Orbán did not answer accusations. He did not apologize. He attacked cavalierly. He shamed the great leaders of the continent. “This is an insult to the Hungarian people who have been defending Christianity for a thousand years.”

What’s more, Manfred Weber, the possible future president of the European Commission (should Orbán’s game fail, notes the author) did not mention Hungary’s missteps, but rather hit back by calling attention to the protests in Bucharest and that it had escaped the attention of all those who were eagerly awaiting Hungary to be condemned in the name of article whatever, which would anyhow be ineffective, as Poland would exercise its veto.

The ability to turn defeat into victory is a mark of a great world leader. In Strasbourg, the Christian from Budapest yet again saw the rise of his lucky star. You can only turn boróka pálinka (a local brandy made from juniper) into Chivas Regal with mastery and cunning.

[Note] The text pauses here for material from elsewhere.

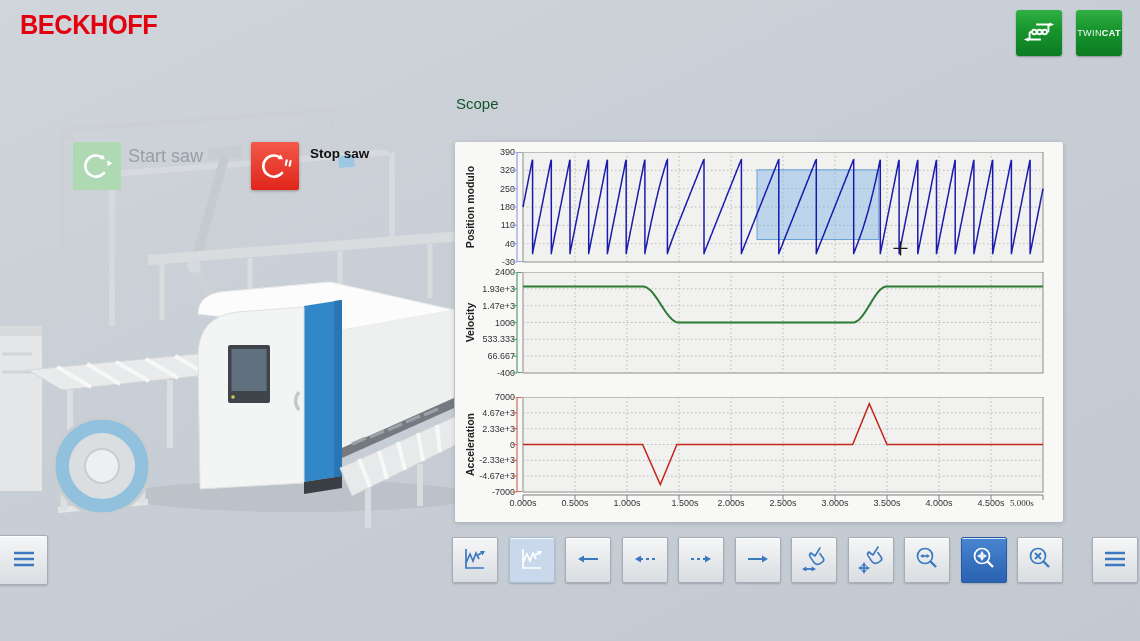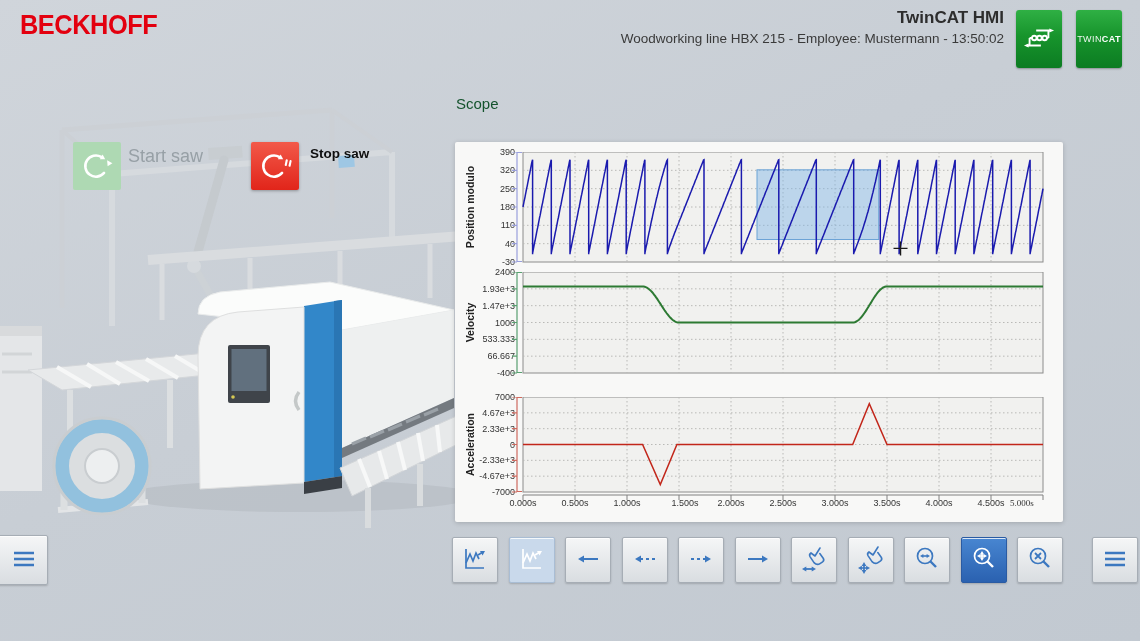"TwinCAT HMI" div.title-block { html: <div> <div>TwinCAT HMI</div> <div>Woodworking line HBX 215 - Employee: Mustermann - 13:50:02</div> </div> -> none }
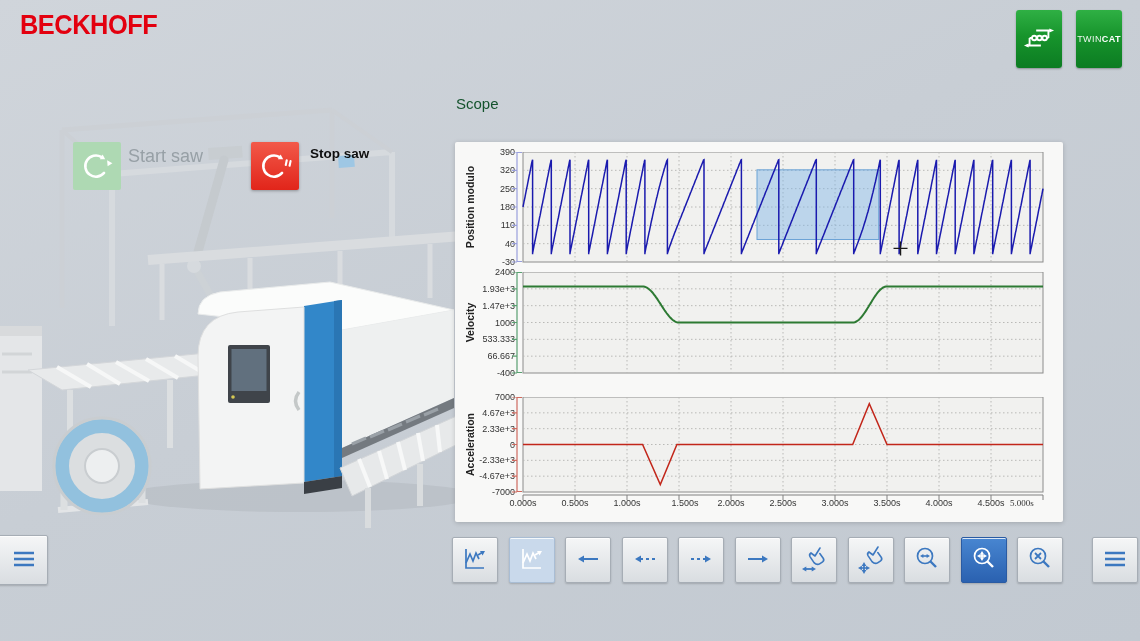"TWINCAT" .hbtn { height: 58px -> 46px }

The rascal upturned the cart of the globalizers in the middle of the road. He defended his country with all the skills of a great Kapellmeister (German for conductor of a court orchestra). He beat them at home. Supported by a powerful European family, he turned a funeral into a wedding.

That’s what happens when you have a strong leader. One whose chains are not being pulled, doesn’t face street protests, secret services and America in a joint opposition, one who is fighting so that the Rhapsody may become the funeral march of the progressivism dancing to a tune from Langley.

It is a great battle between Christianism on the one side and neo-Marxism supported by Brussels bureaucrats on the other. Sooner than most, Orbán has learned not to throw his children to the gendarmes but have them sing from a Hungarian music score. Aren’t these just wonderful times?